Note that the Justice Department is not investigating foreclosure fraud. HUD Secretary Donovan’s statement shows why:
"We will not tolerate business as usual in the mortgage market," he said. "Where there have been mistakes made or errors, we will hold those entities, those institutions, accountable to stop those processes, review them and fix them as quickly as possible."
Note the language: "mistakes", "errors", "processes" (following the initial use of "paperwork"). No mention of "fraud", "felony", "criminal investigations", or "prosecutions" for the tens of thousands of felonies that representatives of the entities foreclosing on homes have admitted that they committed. Note that Donovan does not even demand that the felons remedy the harm caused by their past fraudulent foreclosures.

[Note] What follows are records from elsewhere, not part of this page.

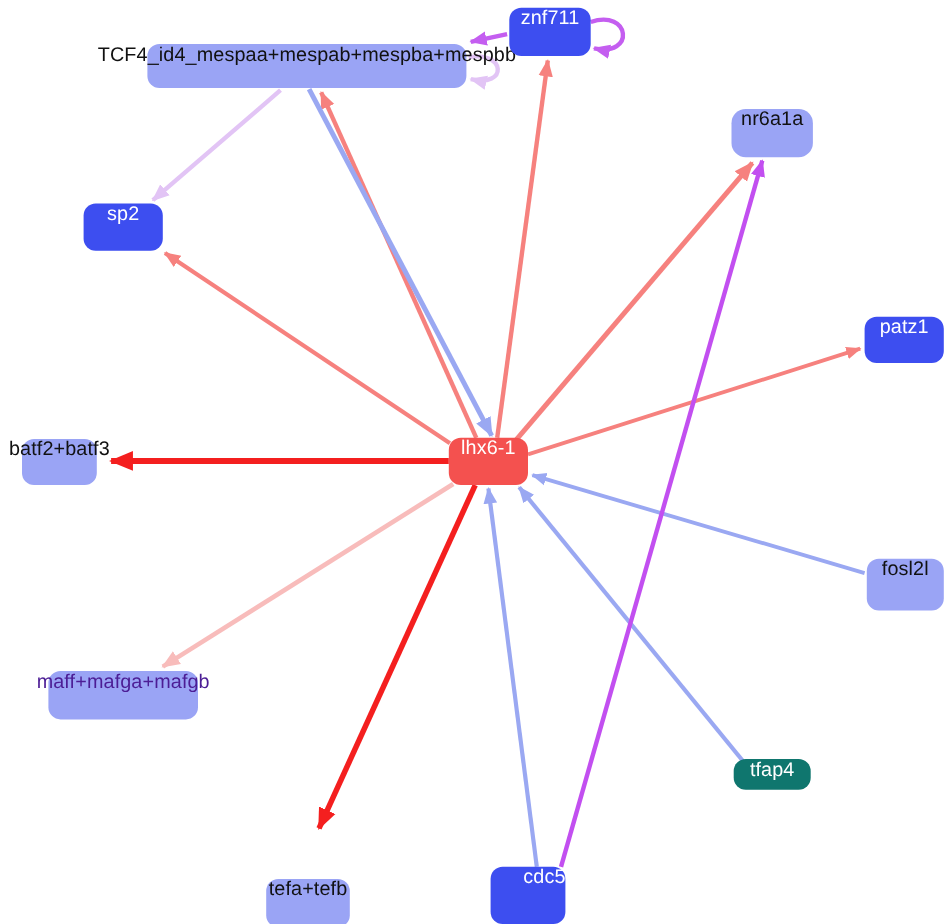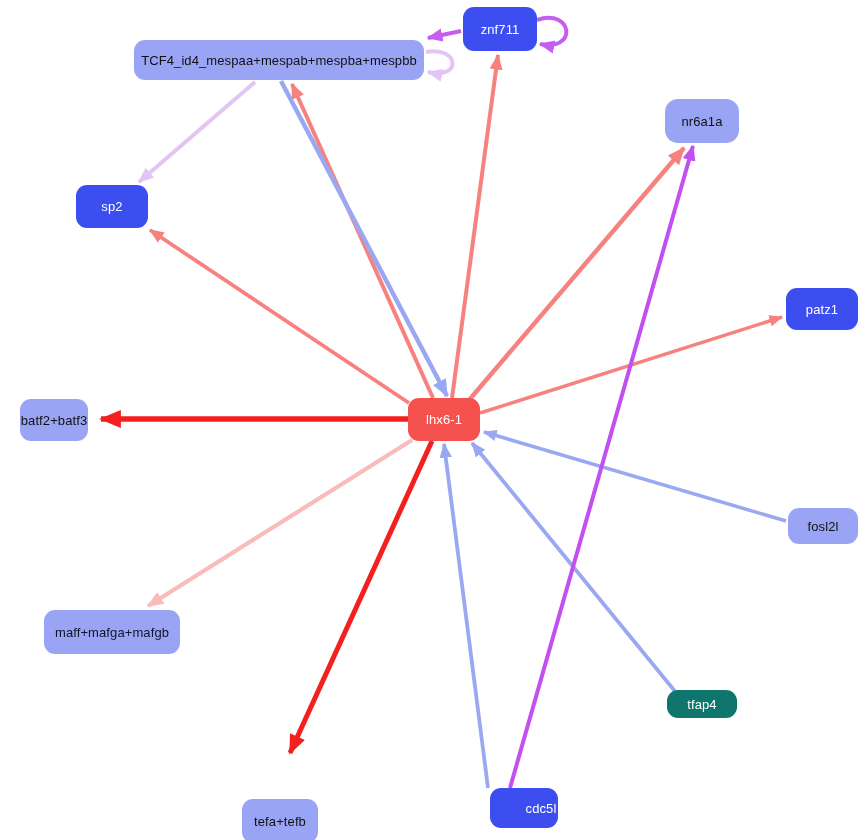"znf711" .graph-node { align-items: center -> none; font-size: 13px -> 18px }
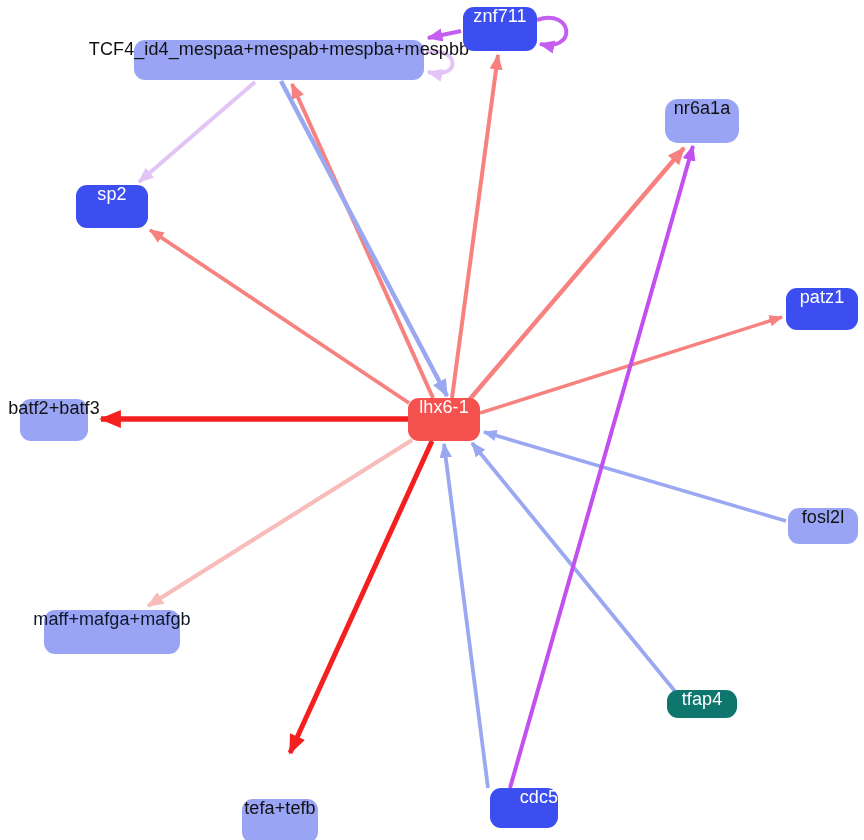"fosl2l" div.graph-node { height: 36px -> 47px }
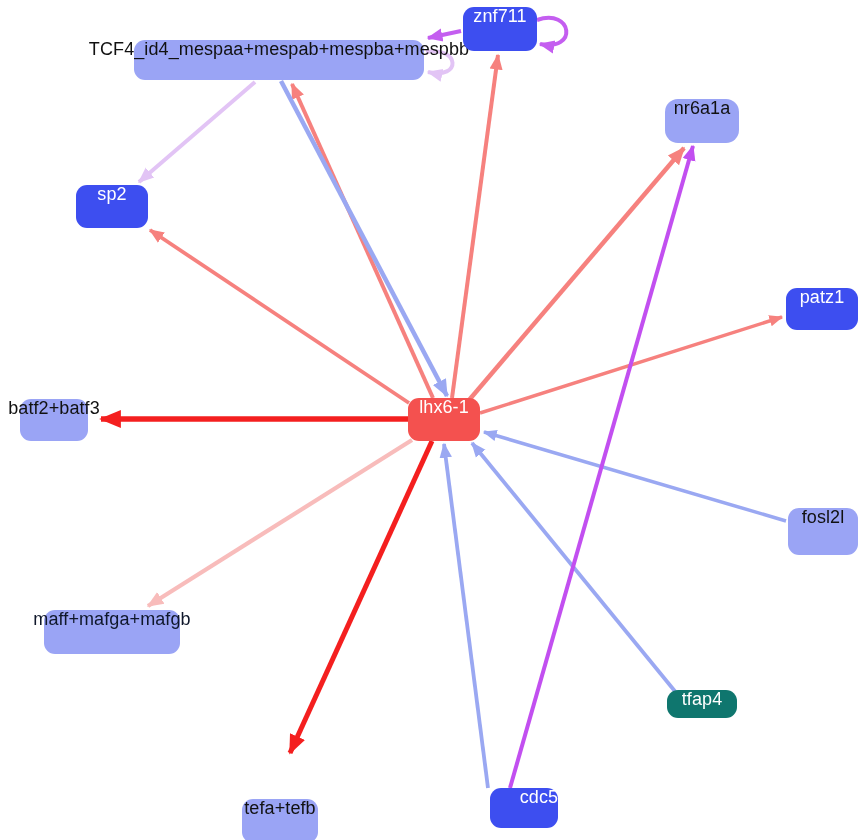"maff+mafga+mafgb" div.graph-node { color: #0f172a -> #4c1d95 }
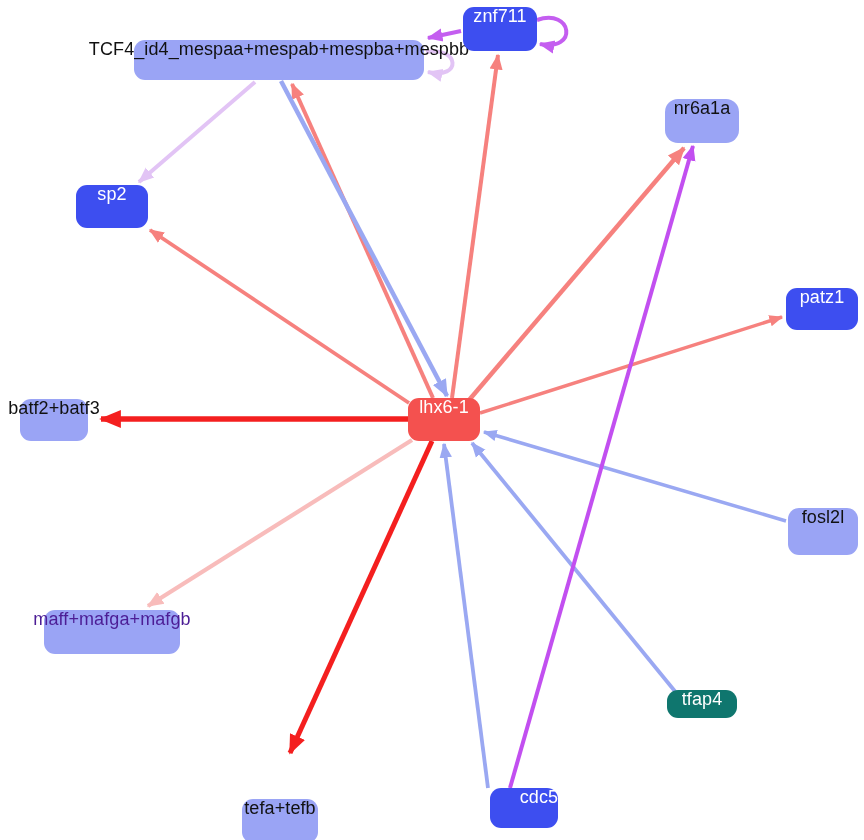"cdc5l" div.graph-node { height: 40px -> 52px; left: 490px -> 446px }
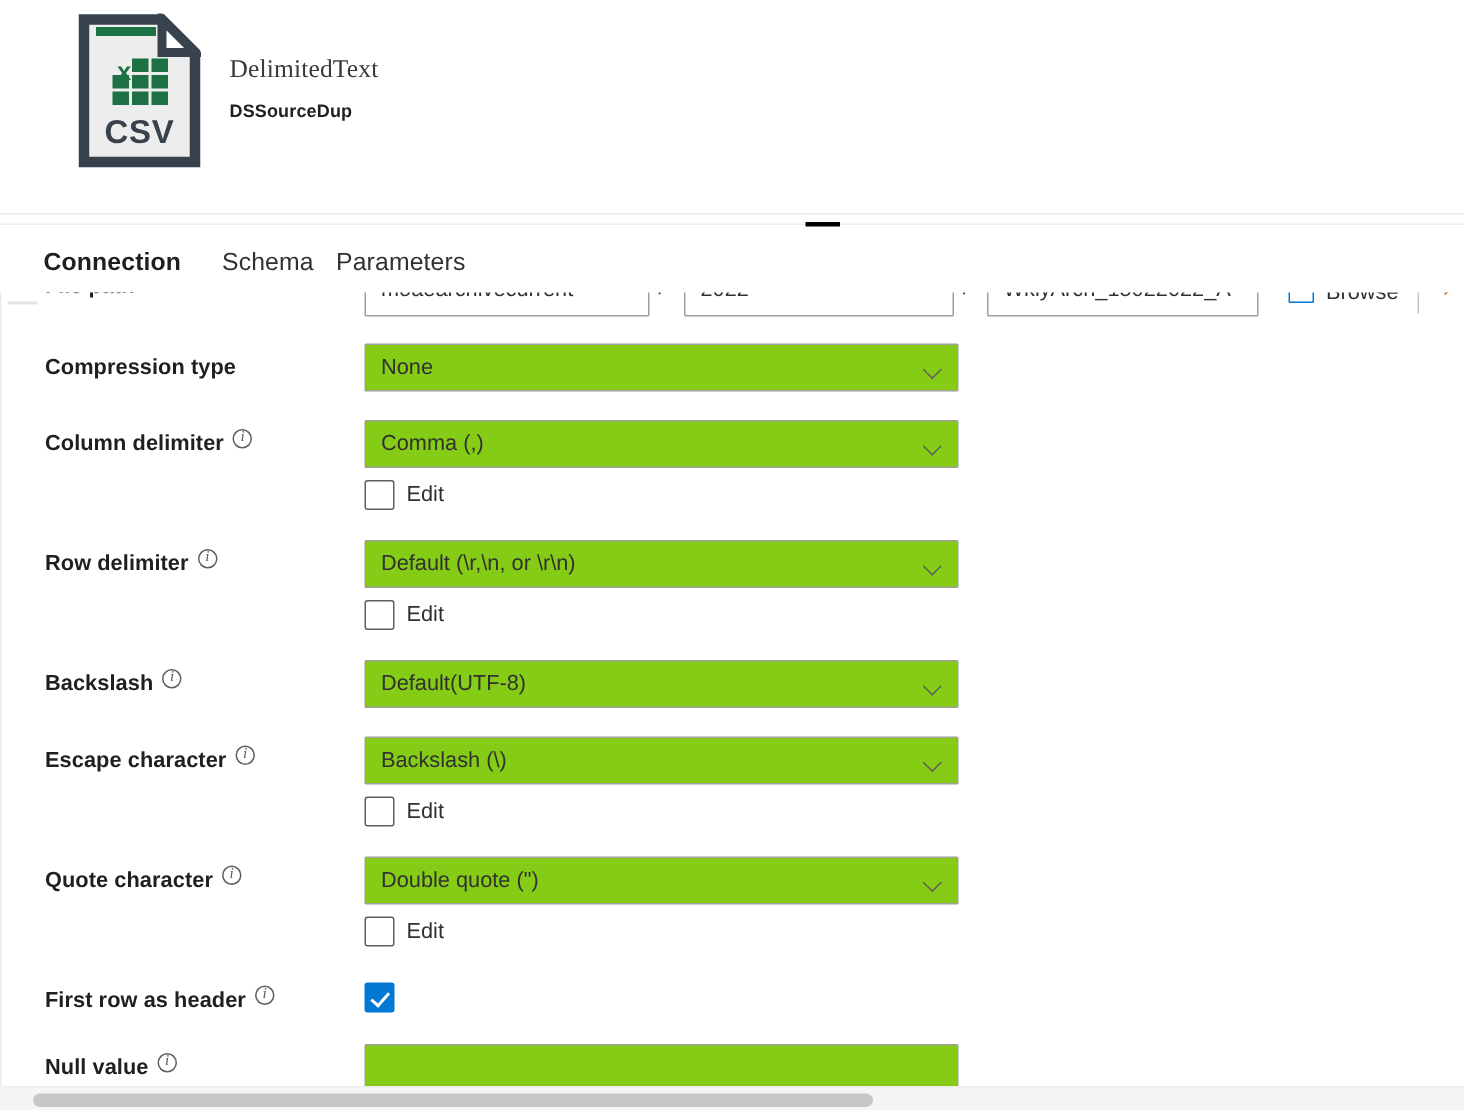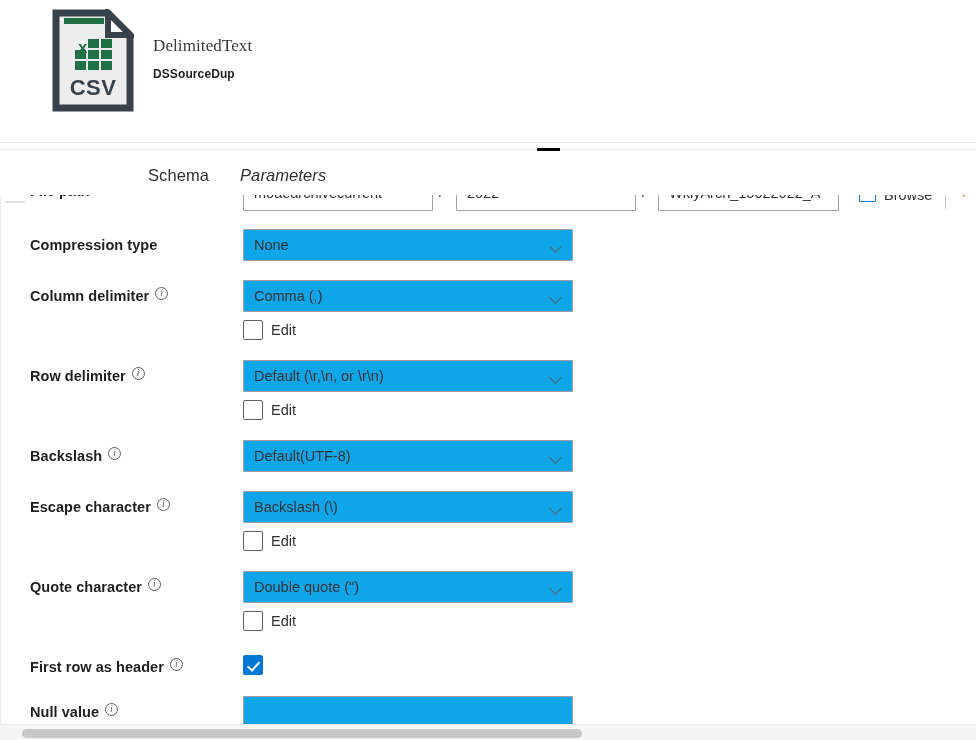"Connection" div.tab { html: none -> <div>Connection</div> }
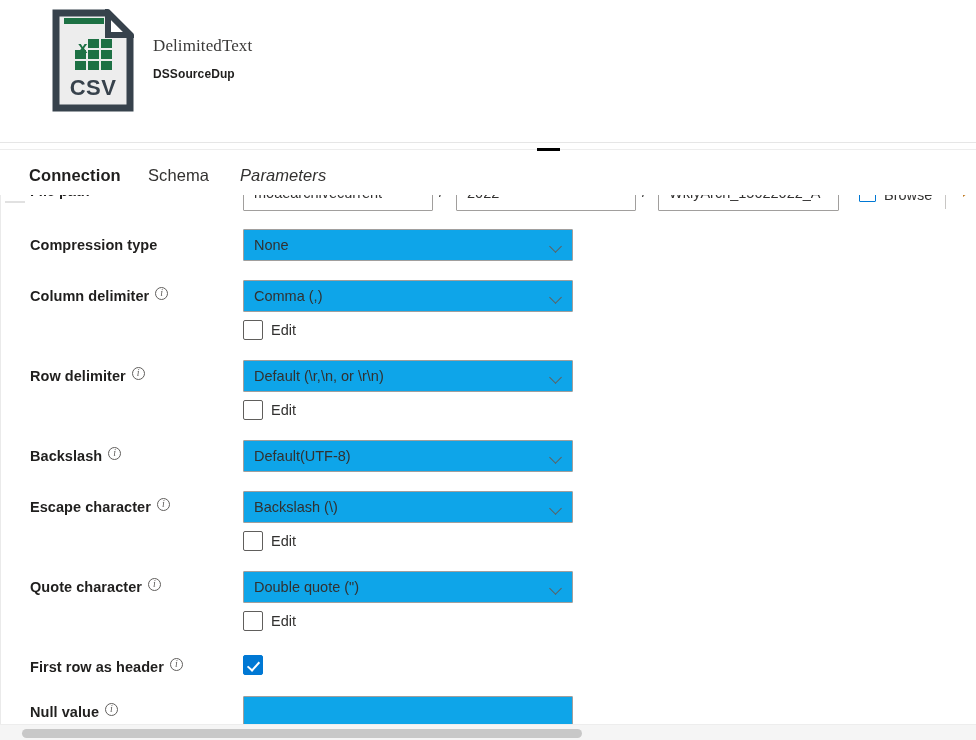"Parameters" #tab-2 { font-style: italic -> none; left: 240px -> 224px }
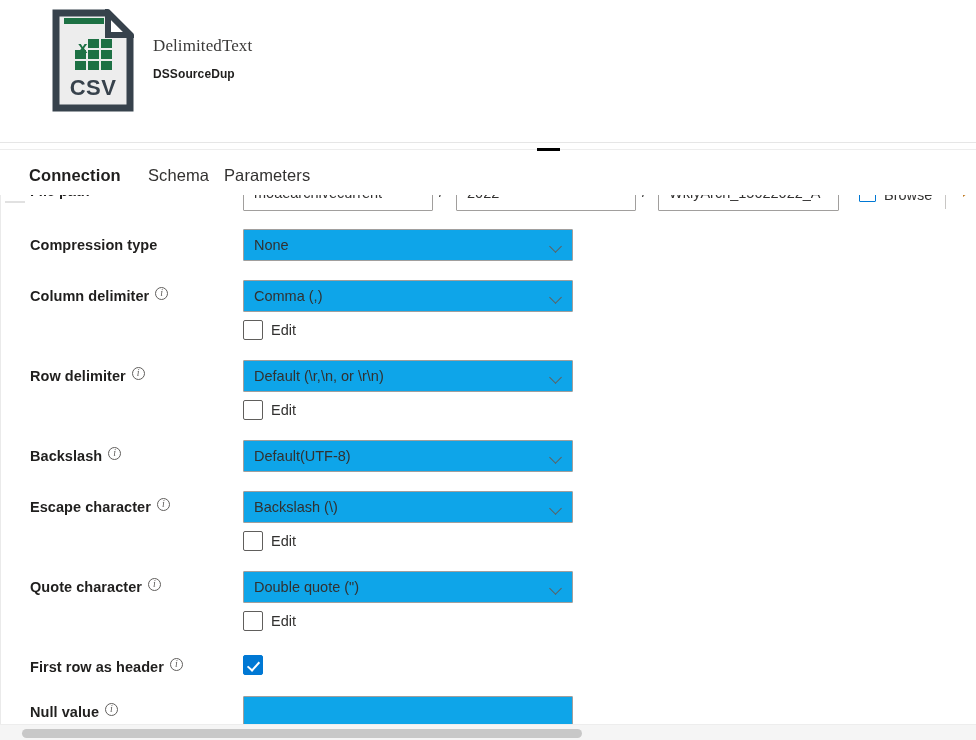"None" .control { background: #0ea5e9 -> #84cc16; width: 330px -> 396px }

Donovan wants them to "fix" "processes" — not repair the harm their frauds caused to their victims.
The fraudulent CEOs looted with impunity, were left in power, and were granted their fondest wish when Congress, at the behest of the Chamber of Commerce, Chairman Bernanke, and the bankers’ trade associations, successfully extorted the professional Financial Accounting Standards Board (FASB) to turn the accounting rules into a farce. The FASB’s new rules allowed the banks (and the Fed, which has taken over a trillion dollars in toxic mortgages as wholly inadequate collateral) to refuse to recognize hundreds of billions of dollars of losses. This accounting scam produces enormous fictional "income" and "capital" at the banks. The fictional income produces real bonuses to the CEOs that make them even wealthier. The fictional bank capital allows the regulators to evade their statutory duties under the Prompt Corrective Action (PCA) law to close the insolvent and failing banks.
The inflated asset values allow the Fed and the administration to ignore the Fed’s massive loss exposure and allow Treasury to spread propaganda claiming that TARP resolved all the problems — at virtually no cost. Donovan claims that we have held the elite frauds accountable — but we have done the opposite. We have made the CEOs of the largest financial firms — typically already among the 500 wealthiest Americans — even wealthier. We have rewarded fraud, incompetence, and venality by our most powerful elites.
If the government does not hold the fraudulent CEOs responsible, who is supposed to stop the epidemic of elite financial fraud? The Obama administration’s answer is the fraudulent CEOs themselves, at a time of their choosing. You can’t make this stuff up.
But ultimately resolving the problems is not the government’s responsibility, said Michael Barr, assistant Treasury secretary for financial institutions.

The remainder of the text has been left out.